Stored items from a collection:
[Start of Attachment]
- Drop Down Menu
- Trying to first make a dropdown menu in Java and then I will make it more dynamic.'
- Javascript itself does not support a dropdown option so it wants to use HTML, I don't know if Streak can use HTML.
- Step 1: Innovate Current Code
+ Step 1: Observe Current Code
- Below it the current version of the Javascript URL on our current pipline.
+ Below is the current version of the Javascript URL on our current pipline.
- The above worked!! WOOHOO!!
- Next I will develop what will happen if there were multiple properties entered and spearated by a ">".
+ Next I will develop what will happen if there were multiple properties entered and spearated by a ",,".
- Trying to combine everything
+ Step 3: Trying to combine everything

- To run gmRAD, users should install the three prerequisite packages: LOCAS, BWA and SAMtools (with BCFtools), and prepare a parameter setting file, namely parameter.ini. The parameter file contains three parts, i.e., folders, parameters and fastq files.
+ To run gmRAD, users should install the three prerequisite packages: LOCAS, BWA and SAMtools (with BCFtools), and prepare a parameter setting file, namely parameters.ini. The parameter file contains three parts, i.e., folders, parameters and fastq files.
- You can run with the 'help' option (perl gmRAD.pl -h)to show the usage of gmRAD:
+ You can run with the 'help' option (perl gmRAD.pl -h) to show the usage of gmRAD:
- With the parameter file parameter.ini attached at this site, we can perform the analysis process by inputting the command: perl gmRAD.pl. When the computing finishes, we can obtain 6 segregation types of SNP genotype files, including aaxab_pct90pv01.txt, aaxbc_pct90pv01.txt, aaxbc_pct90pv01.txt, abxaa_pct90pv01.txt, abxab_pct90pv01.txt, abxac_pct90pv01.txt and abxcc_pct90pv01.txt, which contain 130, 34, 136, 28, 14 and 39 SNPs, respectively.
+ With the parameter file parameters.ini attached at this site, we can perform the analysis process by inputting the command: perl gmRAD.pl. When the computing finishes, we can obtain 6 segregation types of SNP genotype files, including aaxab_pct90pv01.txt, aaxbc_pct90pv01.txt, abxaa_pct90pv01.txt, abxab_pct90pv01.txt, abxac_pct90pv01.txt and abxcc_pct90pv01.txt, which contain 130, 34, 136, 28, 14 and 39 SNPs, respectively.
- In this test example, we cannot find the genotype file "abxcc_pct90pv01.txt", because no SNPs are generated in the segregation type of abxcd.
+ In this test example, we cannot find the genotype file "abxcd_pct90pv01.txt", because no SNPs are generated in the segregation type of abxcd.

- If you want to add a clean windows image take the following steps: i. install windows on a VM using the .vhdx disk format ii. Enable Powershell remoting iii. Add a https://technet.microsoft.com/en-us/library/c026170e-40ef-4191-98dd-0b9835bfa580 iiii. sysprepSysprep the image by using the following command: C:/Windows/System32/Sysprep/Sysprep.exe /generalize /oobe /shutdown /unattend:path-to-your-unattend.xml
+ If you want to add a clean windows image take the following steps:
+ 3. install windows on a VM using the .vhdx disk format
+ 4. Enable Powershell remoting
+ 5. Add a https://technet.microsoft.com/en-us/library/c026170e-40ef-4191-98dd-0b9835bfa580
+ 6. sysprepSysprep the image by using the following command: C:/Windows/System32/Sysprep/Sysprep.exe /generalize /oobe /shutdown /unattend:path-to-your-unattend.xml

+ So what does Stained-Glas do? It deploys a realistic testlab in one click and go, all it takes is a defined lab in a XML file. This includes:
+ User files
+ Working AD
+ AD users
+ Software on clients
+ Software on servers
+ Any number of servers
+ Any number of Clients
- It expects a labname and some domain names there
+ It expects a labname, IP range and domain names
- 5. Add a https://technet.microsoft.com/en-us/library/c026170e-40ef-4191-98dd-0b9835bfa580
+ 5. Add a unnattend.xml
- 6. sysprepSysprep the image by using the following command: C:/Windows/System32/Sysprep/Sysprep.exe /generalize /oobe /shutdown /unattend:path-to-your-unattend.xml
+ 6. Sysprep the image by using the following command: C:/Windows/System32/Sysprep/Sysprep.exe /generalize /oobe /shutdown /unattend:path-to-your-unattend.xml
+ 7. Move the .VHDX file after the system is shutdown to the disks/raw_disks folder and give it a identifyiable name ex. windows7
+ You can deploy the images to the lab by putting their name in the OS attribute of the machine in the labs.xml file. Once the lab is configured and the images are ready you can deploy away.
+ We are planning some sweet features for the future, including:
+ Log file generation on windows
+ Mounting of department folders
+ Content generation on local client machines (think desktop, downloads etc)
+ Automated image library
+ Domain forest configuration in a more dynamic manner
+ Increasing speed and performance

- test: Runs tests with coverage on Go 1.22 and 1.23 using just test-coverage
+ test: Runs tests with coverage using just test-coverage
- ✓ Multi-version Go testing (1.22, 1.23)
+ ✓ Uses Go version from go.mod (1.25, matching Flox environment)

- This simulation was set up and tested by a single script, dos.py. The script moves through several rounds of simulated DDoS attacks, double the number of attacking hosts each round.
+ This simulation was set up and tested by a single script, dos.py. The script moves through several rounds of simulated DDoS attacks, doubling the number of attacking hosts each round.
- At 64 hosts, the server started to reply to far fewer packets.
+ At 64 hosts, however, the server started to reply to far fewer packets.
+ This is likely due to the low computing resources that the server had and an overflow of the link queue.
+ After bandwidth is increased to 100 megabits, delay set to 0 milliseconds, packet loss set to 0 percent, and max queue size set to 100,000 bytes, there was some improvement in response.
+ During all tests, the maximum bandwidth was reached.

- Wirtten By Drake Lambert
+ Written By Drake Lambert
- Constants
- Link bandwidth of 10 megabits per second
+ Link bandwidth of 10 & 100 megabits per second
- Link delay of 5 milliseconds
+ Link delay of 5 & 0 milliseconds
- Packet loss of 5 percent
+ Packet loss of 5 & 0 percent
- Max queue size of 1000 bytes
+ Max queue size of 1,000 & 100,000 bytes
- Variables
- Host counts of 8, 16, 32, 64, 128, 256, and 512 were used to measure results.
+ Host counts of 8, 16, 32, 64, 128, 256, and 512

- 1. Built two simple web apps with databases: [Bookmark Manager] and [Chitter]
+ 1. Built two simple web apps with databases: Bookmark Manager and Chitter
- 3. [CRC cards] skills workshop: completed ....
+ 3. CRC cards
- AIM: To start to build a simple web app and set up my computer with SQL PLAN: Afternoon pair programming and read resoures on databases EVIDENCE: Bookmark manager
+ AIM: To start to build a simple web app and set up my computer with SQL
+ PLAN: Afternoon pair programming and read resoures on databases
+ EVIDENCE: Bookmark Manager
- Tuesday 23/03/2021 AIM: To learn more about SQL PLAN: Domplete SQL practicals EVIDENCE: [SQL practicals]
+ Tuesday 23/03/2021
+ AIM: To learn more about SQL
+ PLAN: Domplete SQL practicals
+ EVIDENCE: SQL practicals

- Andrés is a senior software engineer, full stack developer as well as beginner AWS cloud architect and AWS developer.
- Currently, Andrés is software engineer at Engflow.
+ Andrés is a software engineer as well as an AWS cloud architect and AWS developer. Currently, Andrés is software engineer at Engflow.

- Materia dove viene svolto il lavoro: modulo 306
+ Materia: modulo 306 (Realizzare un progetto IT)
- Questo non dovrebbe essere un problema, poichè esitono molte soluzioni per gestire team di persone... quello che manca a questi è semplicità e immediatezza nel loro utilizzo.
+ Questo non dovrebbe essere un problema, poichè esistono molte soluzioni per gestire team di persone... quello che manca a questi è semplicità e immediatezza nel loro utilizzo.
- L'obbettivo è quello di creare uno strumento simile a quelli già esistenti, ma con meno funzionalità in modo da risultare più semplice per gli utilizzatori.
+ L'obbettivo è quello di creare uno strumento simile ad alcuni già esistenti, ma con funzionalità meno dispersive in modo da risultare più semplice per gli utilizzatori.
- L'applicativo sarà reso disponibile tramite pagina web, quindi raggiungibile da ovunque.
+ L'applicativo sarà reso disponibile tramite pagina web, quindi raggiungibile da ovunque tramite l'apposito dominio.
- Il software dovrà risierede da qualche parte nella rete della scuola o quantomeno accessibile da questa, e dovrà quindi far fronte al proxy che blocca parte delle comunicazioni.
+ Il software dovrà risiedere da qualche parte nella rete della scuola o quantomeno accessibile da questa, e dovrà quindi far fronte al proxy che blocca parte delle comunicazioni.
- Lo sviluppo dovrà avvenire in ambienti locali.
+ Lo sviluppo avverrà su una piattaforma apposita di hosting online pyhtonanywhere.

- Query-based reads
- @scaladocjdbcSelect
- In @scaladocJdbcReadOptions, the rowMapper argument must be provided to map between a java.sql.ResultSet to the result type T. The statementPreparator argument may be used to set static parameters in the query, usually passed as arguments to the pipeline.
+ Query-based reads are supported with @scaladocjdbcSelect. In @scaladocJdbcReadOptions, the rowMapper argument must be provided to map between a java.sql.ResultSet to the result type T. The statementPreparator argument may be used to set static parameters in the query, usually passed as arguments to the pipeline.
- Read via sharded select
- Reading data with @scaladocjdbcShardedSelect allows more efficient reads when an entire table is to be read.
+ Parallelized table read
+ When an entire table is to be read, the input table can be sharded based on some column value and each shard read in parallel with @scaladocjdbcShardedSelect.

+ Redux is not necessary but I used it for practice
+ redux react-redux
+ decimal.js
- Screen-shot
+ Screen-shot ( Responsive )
[End of Attachment]
### WHAT YOU NEED TO DO
Your answer should be each line of the data that contains the word "databases", copied as it stands.

### FINISHED EXERCISE
- 1. Built two simple web apps with databases: [Bookmark Manager] and [Chitter]
+ 1. Built two simple web apps with databases: Bookmark Manager and Chitter
- AIM: To start to build a simple web app and set up my computer with SQL PLAN: Afternoon pair programming and read resoures on databases EVIDENCE: Bookmark manager
+ PLAN: Afternoon pair programming and read resoures on databases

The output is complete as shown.